Bacteria is actually a normal, good, healthy thing as long as they are kept in balance. Unbalanced bacteria or an overgrowth of bacteria is when it becomes unhealthy, which is referred to as a "staph" infection short for Staphylococcal bacteria.
Staph bacteria on your dog's skin is perfectly normal, but actual staph infections, also called staphylococcal dermatitis are not. According to this article from the Daily Paws, "The difference between the two comes down to the pet's skin barrier and immune system. When these are compromised, infections occur."
So the questions are:
- What causes the skin barriers and immune systems to become compromised? And
- Are antibiotics doing more harm than good?
To answer the first question, anything that disrupts your dogs' gut microbiome, which could include poor diet (think kibble), too many vaccines and environmental toxins. The more exposed your dog is to any of these things, your dogs' susceptibility to staph infections increases.

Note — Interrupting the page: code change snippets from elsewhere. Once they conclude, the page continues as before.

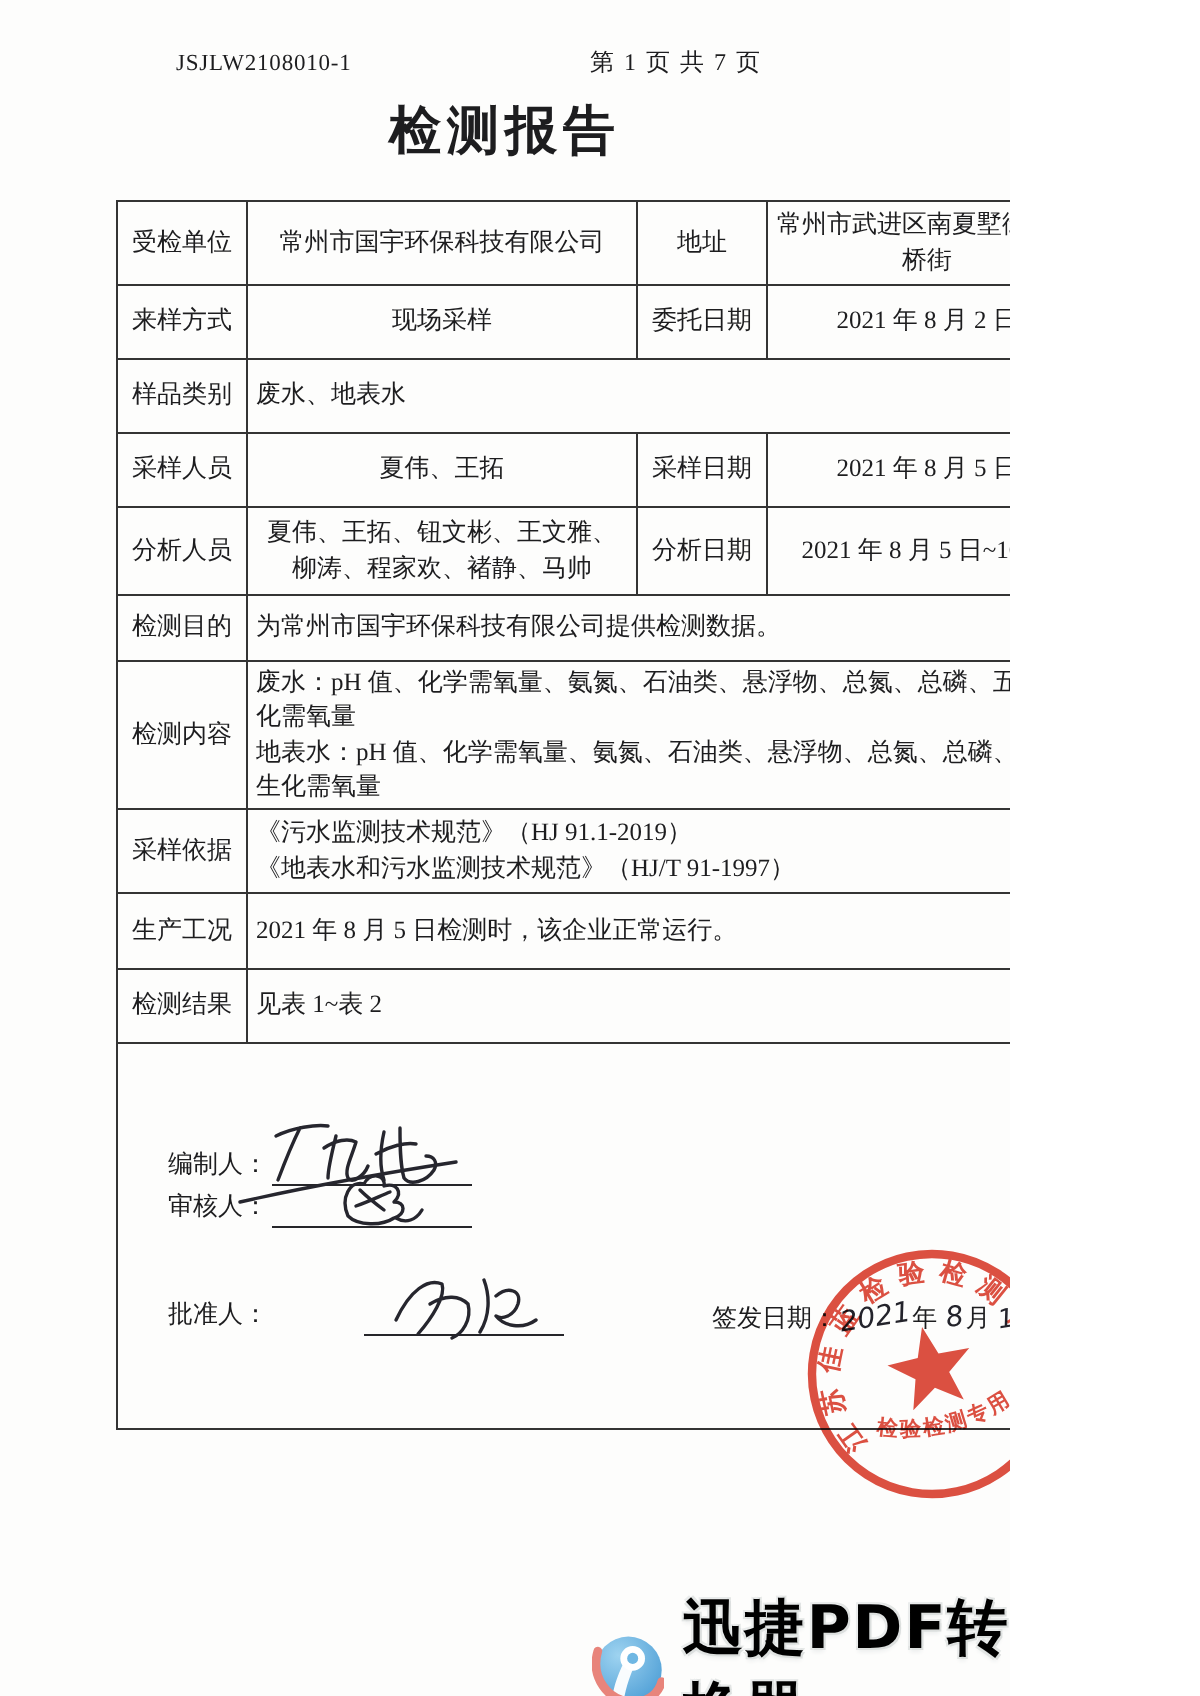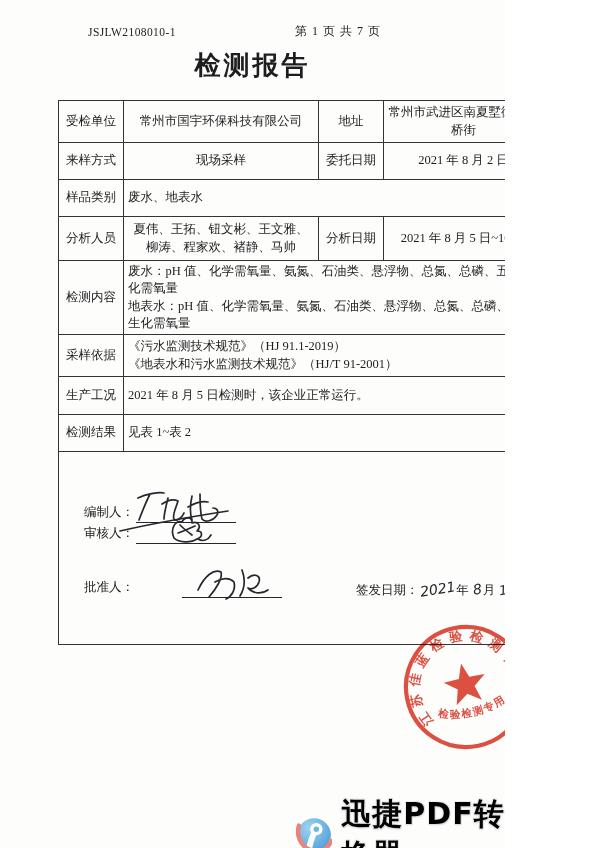"采样人员" tr.r5 { html: none -> <tr> <td>采样人员</td> <td>夏伟、王拓</td> <td>采样日期</td> <td>2021 年 8 月 5 日</td> </tr> }
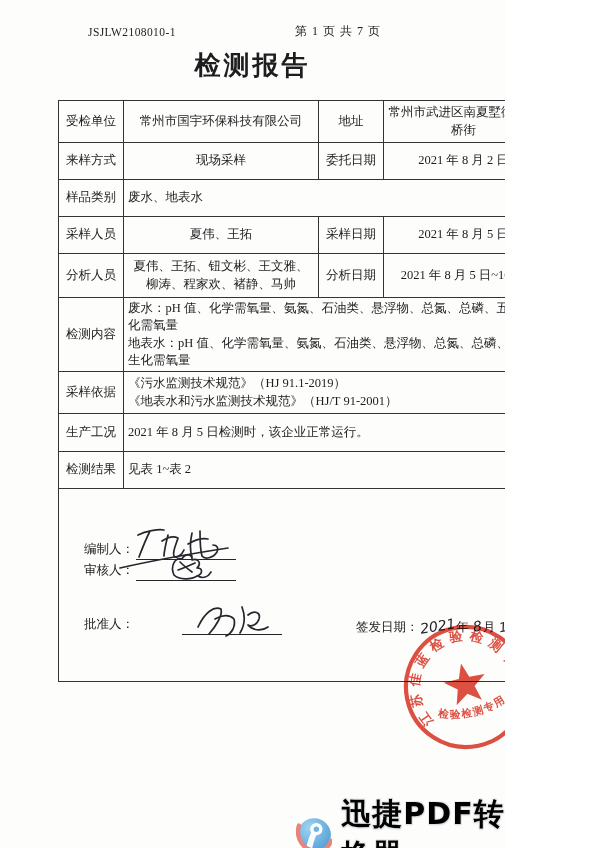"检测目的" tr.r7 { html: none -> <tr> <td>检测目的</td> <td>为常州市国宇环保科技有限公司提供检测数据。</td> </tr> }
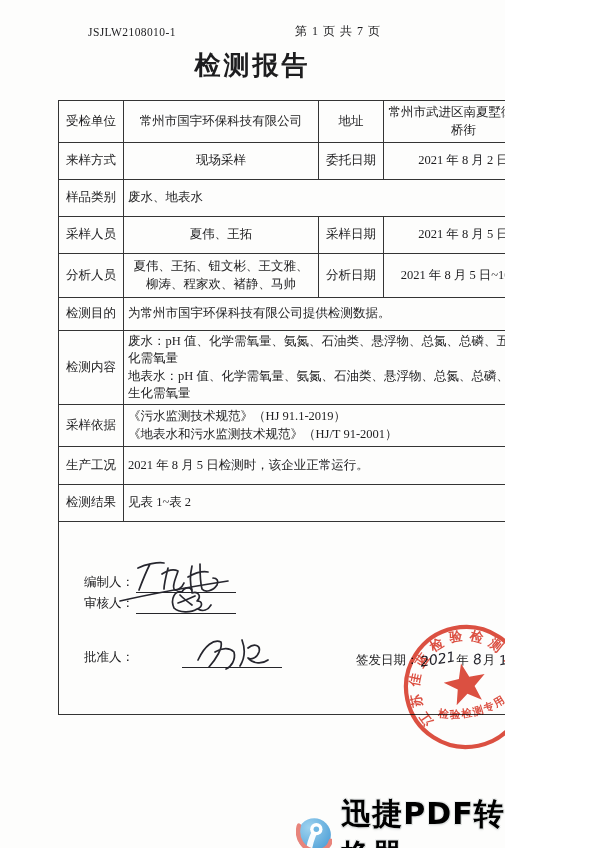"《地表水和污水监测技术规范》（HJ/T 91-2001）" div { text: 91-2001 -> 91-1997 }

"When animals become ill, pathogenic (i.e. disease-causing) bacteria inhabiting the skin can overgrow the 'good' bacteria and lead to infections at various body sites... "For example, dogs with allergic skin disease have dysbiosis of the microbiome, or an imbalance of good and pathogenic bacteria. During an allergy flare, these pathogenic bacteria are found in higher numbers on the skin and are thought to contribute to the inflammation and unhealthy condition of the skin."
As for antibiotics, they certainly can and should be used in life or death situations, but in my experience, they are way overprescribed and overused, which causes antibiotic resistance and basically enables the unbalanced bacteria to rage on unchecked despite the medication administered. And, antibiotics can absolutely kill off good bacteria, which could also result in an imbalance and ultimately a sick dog.
Additionally, according to this Harvard study, "when antibiotics are used in farm animals as growth enhancers or when antibiotics are prescribed too often or incorrectly for humans, bacteria develop mutations to protect themselves. Inappropriate medical prescribing can occur when an incorrect diagnosis results in an antibiotic prescription or when antibiotics are used for conditions that do not require them, such as upper respiratory infections."
What can you do to keep your dog healthy?
You can feed him/her a high quality diet, ideally raw food or home-cooked meals. You can and should vaccinate carefully and only give vaccines after your vet has completed a titer antibody test. Take your dog outside. Let them run around, burn energy and get some natural vitamin d. This way, if and when your dog does get sick, their immune system and gut microbiome will be ready to work the way they are supposed to and you can avoid antibiotics all together.